その結果、周囲に対して理不尽に攻撃的な言葉を浴びせることになります。
これは筋の通らない完全な八当たりであり、倫理的にも決して許される行為ではありません。
例えていうなら「手負いの獅子」が、周囲に噛みついている姿そのものなのです。
大人といじめっ子の決定的な違い:なぜ大人のケアは難しいのか
カウンセラーの現場では、いじめや意地悪をする子もまた心に傷を負っているケースが多く見られます。
そのような子どもの傷をケアして癒していくことで、攻撃的な行動はだんだんと消えていきます。
心がおだやかになれば、他者を攻撃して心のバランスを保つ必要がなくなるからです。
しかし、大人の世界になると、解決は一気に難しくなります。
大人と子どもでは、心の中にある「ねじれ具合」の桁がまったく違います。
長年にわたって凝り固まった大人の心のねじれを解消することは極めて困難です。
そのため、意地悪を受けた人や周囲が大人の意地悪な人を変えようというアプローチは困難を極めるのです。
意地悪な人への最も賢明な対処法は「物理的に距離を置くこと」
意地悪な態度をとる相手と、話し合いで解決しようとすることは困難を伴います。
自分の気に食わないことがあるからと他者を攻撃するのは、コミュニケーションの放棄に他なりません。
理不尽な行為を受け入れる必要は一切ありませんが、正面からぶつかっても事態は好転しません。
最も賢い対処法は、その人から「物理的に距離を置き、離れること」です。
ただ、相手の心に潜む「手負いの獅子」のような心理メカニズムを理解しておくことは、こちらの平穏を保つために役立ちます。
「この人は私に怒っているのではなく、過去の傷に苦しんで吠えているのだ」と理解できれば、必要以上に傷つかずに済みます。
意地悪をされるいわれはないのですから。
ゆえに、相手の心理メカニズムを理解することはあっても、相手の意地悪、理不尽な行為を許容する必要は一切ありません。
自分の安全を最優先にし、速やかにその人の影響圏から脱出することが賢明な防衛策です。
結論
意地悪な人の攻撃性は、あなたに原因があるのではなく、相手が過去から蓄積してきた未解決の怒りが原因です。
彼らは心の中に爆発寸前のダイナマイトや深い傷を抱えており、些細なきっかけで過剰に反応して他者を攻撃します。
子どもの場合はケアによって改善することもありますが、大人の心のねじれを解消することは非常に困難です。
そのため、相手を理解はしつつも、同情はせず、物理的に距離を置いて自分の心を守ることが最も重要です。
【記事まとめQ&A】
Q1. 相手が意地悪をしてくるのは、私自身に何か落ち度があるからでしょうか。
A1. いいえ、あなたに直接的な原因はありません。
相手が攻撃してくるのは、その人自身が過去から積み上げてきた怒りや不審感が原因です。
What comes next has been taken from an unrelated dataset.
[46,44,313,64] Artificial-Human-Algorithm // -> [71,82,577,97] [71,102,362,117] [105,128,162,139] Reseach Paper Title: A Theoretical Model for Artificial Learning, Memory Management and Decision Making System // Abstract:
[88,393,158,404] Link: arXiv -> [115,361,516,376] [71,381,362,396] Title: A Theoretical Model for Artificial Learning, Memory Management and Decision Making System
あなたの言動はきっかけに過ぎず、相手の「未解決の怒り」が大爆発を起こしている状態です。
自分を責める必要はまったくありません。
補足:
もしあなたの行動に何らかの問題があるとしたら、その問題を指摘されることはあるでしょう。
そして改善に向けて努力したり、その線上で相手とコミュニケーションを取るべき話であって、意地悪される理由は一切ありません。
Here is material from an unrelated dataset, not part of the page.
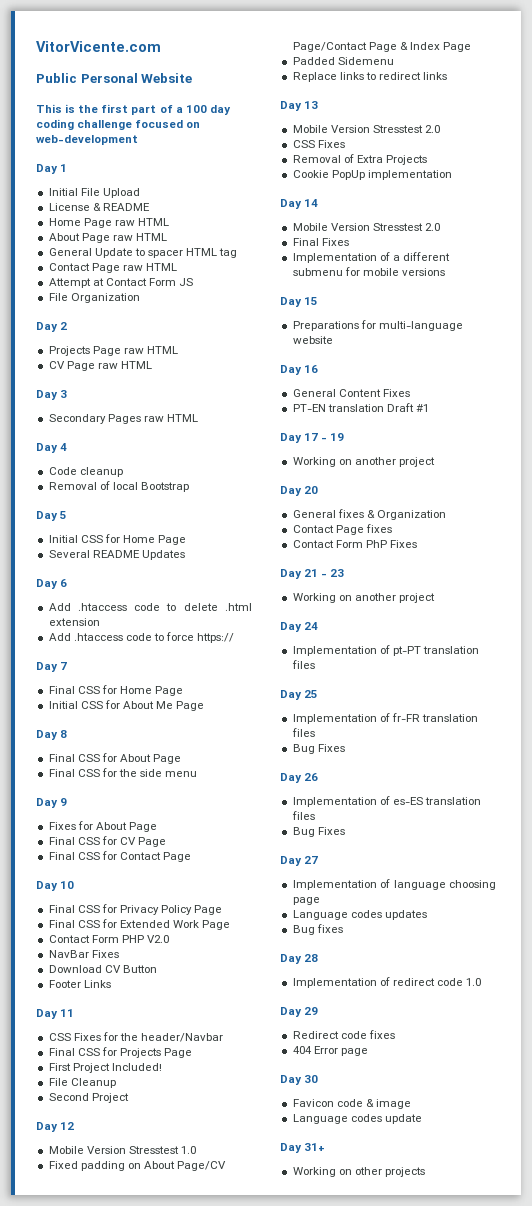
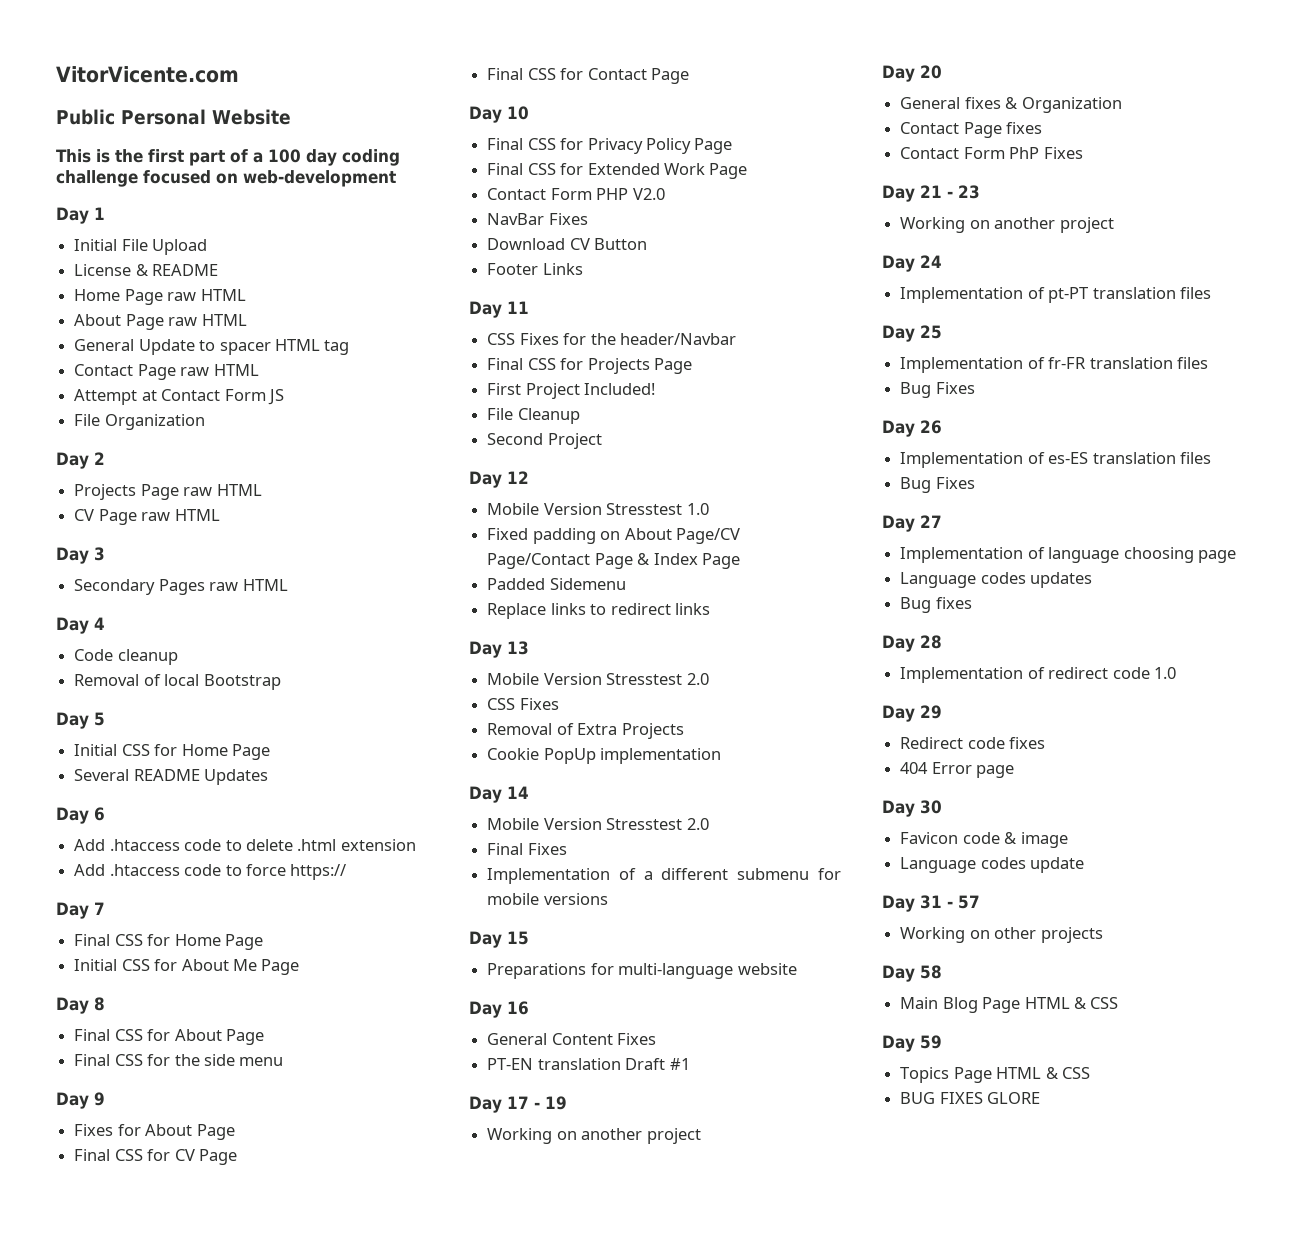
[304,1143,326,1151] 31+ -> [920,895,980,909] 31 - 57
(425, 1172) none -> [882,965,942,982] [900,997,1119,1013] [882,1035,942,1052] [900,1067,1090,1083] [900,1092,1041,1104] // Day 58 // Main Blog Page HTML & CSS // Day 59 // Topics Page HTML & CSS // BUG FIXES GLORE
Q2. 意地悪な人は心に傷を負っているなら、同情して寄り添ってあげるべきですか。
A2. 大きな視点で捉えることには意味はありますが、同情しなければならないこということは一切はありませんし、寄り添うのも避けるべきです。
子どもの場合はケアによって改善できても、大人の凝り固まった心のねじれを解消することは困難です。
同情はせずに自分の身を守ることを最優先にしてください。
Q3. 職場などで意地悪な人とどうしても関わらなければならない場合、どうすれば良いですか。
A3. 改善が難しそうであれば、相手とコミュニケーションで解決しようとせず、物理的に離れることを最優先してください。
意地悪という手段をとること自体がコミュニケーションの放棄であり、解決は期待できません。
相手はいつ爆発するかわからないダイナマイトを抱えた「手負いの獅子」のような状態です。
関わりを最小限に抑え、物理的に距離を置くことが最も賢明な防衛策です。